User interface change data
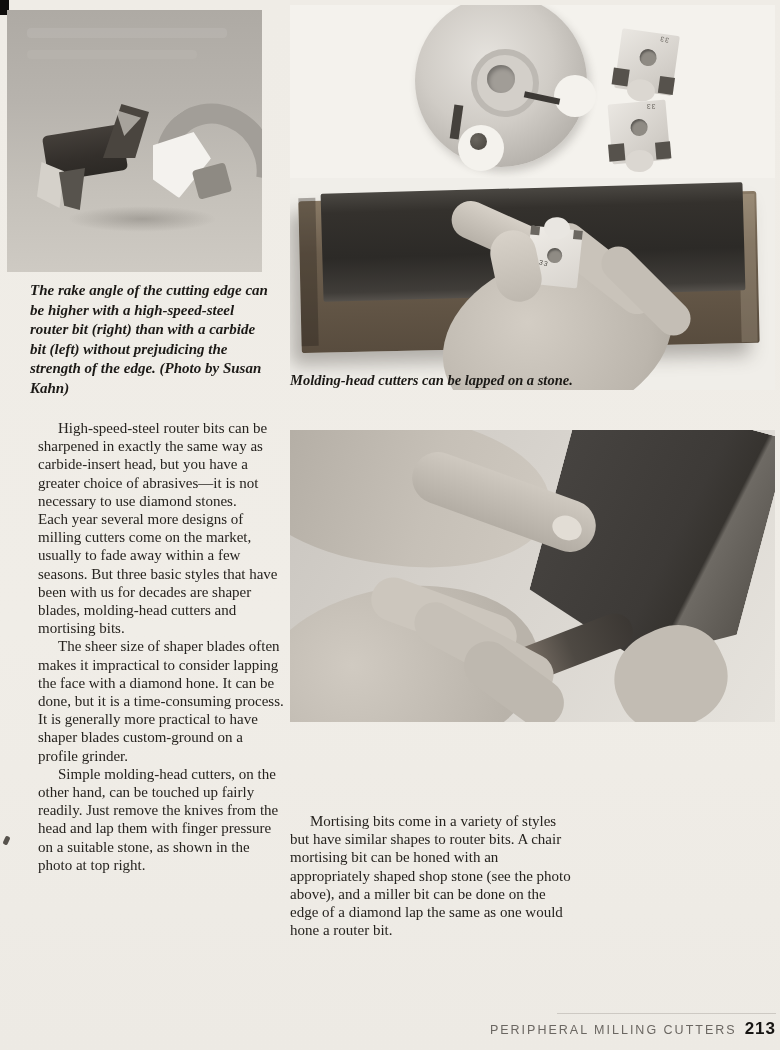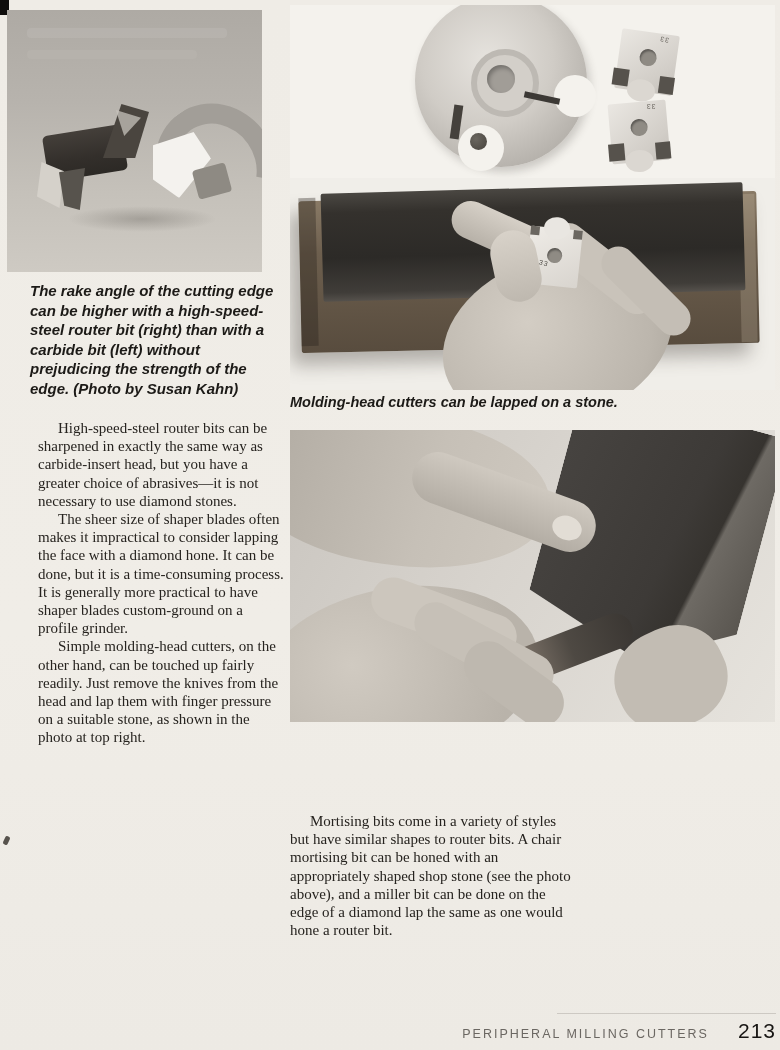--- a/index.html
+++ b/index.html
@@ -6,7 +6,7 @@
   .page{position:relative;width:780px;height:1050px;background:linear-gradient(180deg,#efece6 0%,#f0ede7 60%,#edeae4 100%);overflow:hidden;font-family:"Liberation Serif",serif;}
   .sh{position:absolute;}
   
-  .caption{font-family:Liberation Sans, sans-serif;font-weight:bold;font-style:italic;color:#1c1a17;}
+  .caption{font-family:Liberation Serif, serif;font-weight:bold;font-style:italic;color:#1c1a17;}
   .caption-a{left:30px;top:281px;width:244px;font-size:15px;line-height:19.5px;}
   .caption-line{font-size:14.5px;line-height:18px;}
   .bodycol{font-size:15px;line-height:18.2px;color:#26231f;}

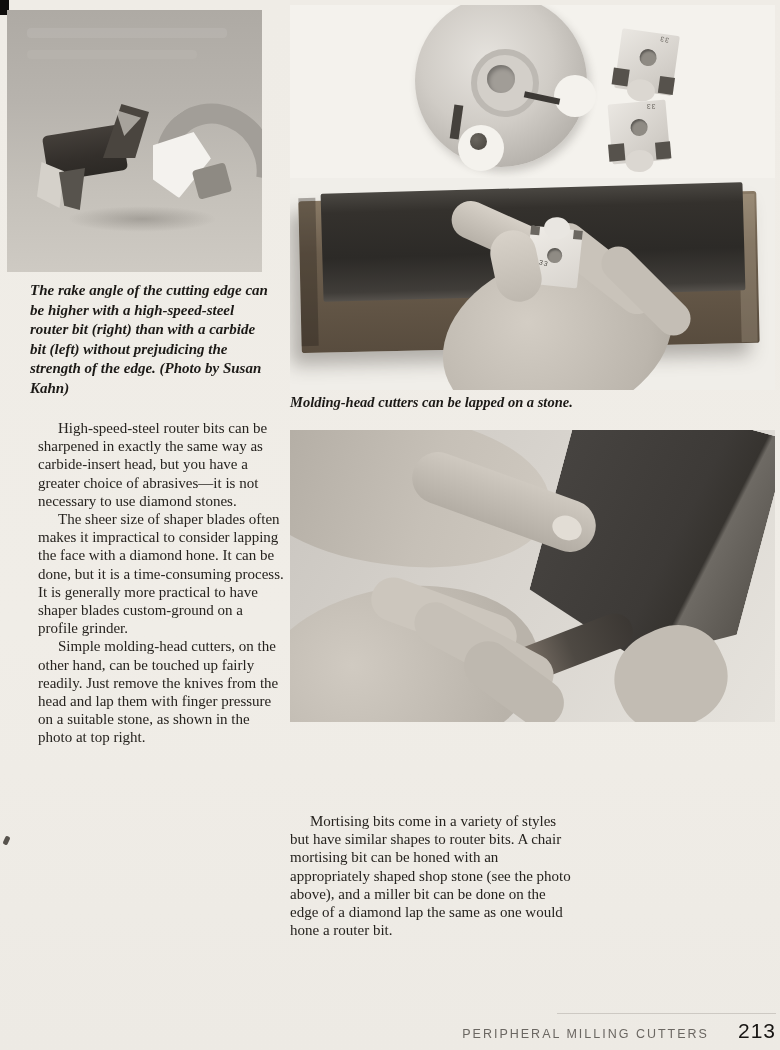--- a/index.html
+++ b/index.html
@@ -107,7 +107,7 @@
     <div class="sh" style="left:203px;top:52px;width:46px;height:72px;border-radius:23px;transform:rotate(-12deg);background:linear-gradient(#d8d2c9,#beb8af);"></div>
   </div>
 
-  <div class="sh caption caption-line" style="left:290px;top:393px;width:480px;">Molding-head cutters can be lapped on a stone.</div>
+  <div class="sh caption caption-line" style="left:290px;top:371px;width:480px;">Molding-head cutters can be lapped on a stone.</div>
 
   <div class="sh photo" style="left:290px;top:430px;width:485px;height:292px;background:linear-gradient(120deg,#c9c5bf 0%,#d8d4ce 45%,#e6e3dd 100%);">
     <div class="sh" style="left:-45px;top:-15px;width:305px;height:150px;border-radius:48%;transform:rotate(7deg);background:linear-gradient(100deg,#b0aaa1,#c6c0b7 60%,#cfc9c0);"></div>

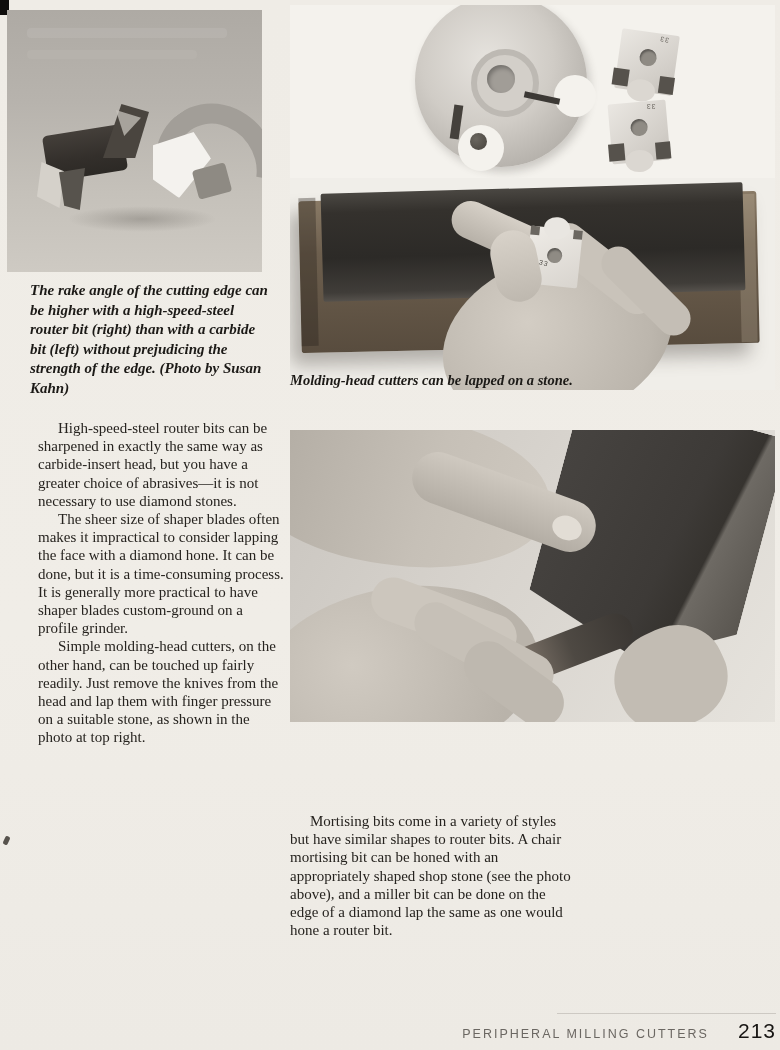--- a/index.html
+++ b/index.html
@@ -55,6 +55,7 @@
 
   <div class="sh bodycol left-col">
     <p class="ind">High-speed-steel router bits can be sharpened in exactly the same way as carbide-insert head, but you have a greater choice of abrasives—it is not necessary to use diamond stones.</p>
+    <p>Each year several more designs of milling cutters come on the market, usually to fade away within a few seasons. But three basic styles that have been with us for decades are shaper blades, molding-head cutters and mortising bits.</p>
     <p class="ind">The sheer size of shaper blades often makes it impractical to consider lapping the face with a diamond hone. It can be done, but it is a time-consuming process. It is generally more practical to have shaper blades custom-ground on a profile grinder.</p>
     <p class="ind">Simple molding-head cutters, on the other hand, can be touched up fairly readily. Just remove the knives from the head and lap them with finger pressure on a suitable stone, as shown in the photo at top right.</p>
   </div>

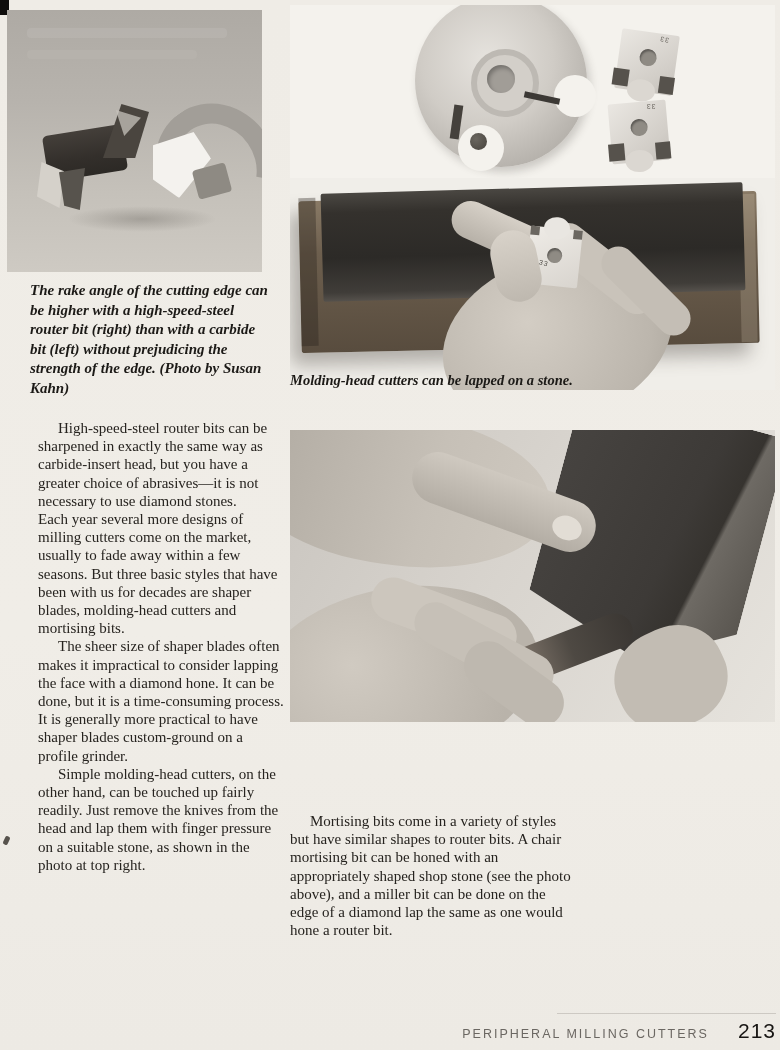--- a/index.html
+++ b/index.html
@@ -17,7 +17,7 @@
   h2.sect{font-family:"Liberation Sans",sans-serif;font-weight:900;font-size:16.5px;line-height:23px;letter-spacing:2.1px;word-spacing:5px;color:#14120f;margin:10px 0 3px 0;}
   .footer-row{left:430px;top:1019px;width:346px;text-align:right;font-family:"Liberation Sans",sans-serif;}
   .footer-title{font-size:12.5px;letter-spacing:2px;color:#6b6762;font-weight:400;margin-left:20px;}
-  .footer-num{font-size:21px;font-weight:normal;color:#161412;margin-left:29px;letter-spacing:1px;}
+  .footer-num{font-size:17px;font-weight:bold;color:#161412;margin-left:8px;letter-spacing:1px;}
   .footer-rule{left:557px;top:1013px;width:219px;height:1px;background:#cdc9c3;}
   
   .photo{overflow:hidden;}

**YOUR INSTRUCTIONS:** When restating the records word for word, omit any picture they contain.

**RESPONSE:**
--- a/index.html
+++ b/index.html
@@ -6,7 +6,7 @@
   .page{position:relative;width:780px;height:1050px;background:linear-gradient(180deg,#efece6 0%,#f0ede7 60%,#edeae4 100%);overflow:hidden;font-family:"Liberation Serif",serif;}
   .sh{position:absolute;}
   
-  .caption{font-family:Liberation Sans, sans-serif;font-weight:bold;font-style:italic;color:#1c1a17;}
+  .caption{font-family:Liberation Serif, serif;font-weight:bold;font-style:italic;color:#1c1a17;}
   .caption-a{left:30px;top:281px;width:244px;font-size:15px;line-height:19.5px;}
   .caption-line{font-size:14.5px;line-height:18px;}
   .bodycol{font-size:15px;line-height:18.2px;color:#26231f;}

--- a/index.html
+++ b/index.html
@@ -107,7 +107,7 @@
     <div class="sh" style="left:203px;top:52px;width:46px;height:72px;border-radius:23px;transform:rotate(-12deg);background:linear-gradient(#d8d2c9,#beb8af);"></div>
   </div>
 
-  <div class="sh caption caption-line" style="left:290px;top:393px;width:480px;">Molding-head cutters can be lapped on a stone.</div>
+  <div class="sh caption caption-line" style="left:290px;top:371px;width:480px;">Molding-head cutters can be lapped on a stone.</div>
 
   <div class="sh photo" style="left:290px;top:430px;width:485px;height:292px;background:linear-gradient(120deg,#c9c5bf 0%,#d8d4ce 45%,#e6e3dd 100%);">
     <div class="sh" style="left:-45px;top:-15px;width:305px;height:150px;border-radius:48%;transform:rotate(7deg);background:linear-gradient(100deg,#b0aaa1,#c6c0b7 60%,#cfc9c0);"></div>

--- a/index.html
+++ b/index.html
@@ -55,6 +55,7 @@
 
   <div class="sh bodycol left-col">
     <p class="ind">High-speed-steel router bits can be sharpened in exactly the same way as carbide-insert head, but you have a greater choice of abrasives—it is not necessary to use diamond stones.</p>
+    <p>Each year several more designs of milling cutters come on the market, usually to fade away within a few seasons. But three basic styles that have been with us for decades are shaper blades, molding-head cutters and mortising bits.</p>
     <p class="ind">The sheer size of shaper blades often makes it impractical to consider lapping the face with a diamond hone. It can be done, but it is a time-consuming process. It is generally more practical to have shaper blades custom-ground on a profile grinder.</p>
     <p class="ind">Simple molding-head cutters, on the other hand, can be touched up fairly readily. Just remove the knives from the head and lap them with finger pressure on a suitable stone, as shown in the photo at top right.</p>
   </div>

--- a/index.html
+++ b/index.html
@@ -17,7 +17,7 @@
   h2.sect{font-family:"Liberation Sans",sans-serif;font-weight:900;font-size:16.5px;line-height:23px;letter-spacing:2.1px;word-spacing:5px;color:#14120f;margin:10px 0 3px 0;}
   .footer-row{left:430px;top:1019px;width:346px;text-align:right;font-family:"Liberation Sans",sans-serif;}
   .footer-title{font-size:12.5px;letter-spacing:2px;color:#6b6762;font-weight:400;margin-left:20px;}
-  .footer-num{font-size:21px;font-weight:normal;color:#161412;margin-left:29px;letter-spacing:1px;}
+  .footer-num{font-size:17px;font-weight:bold;color:#161412;margin-left:8px;letter-spacing:1px;}
   .footer-rule{left:557px;top:1013px;width:219px;height:1px;background:#cdc9c3;}
   
   .photo{overflow:hidden;}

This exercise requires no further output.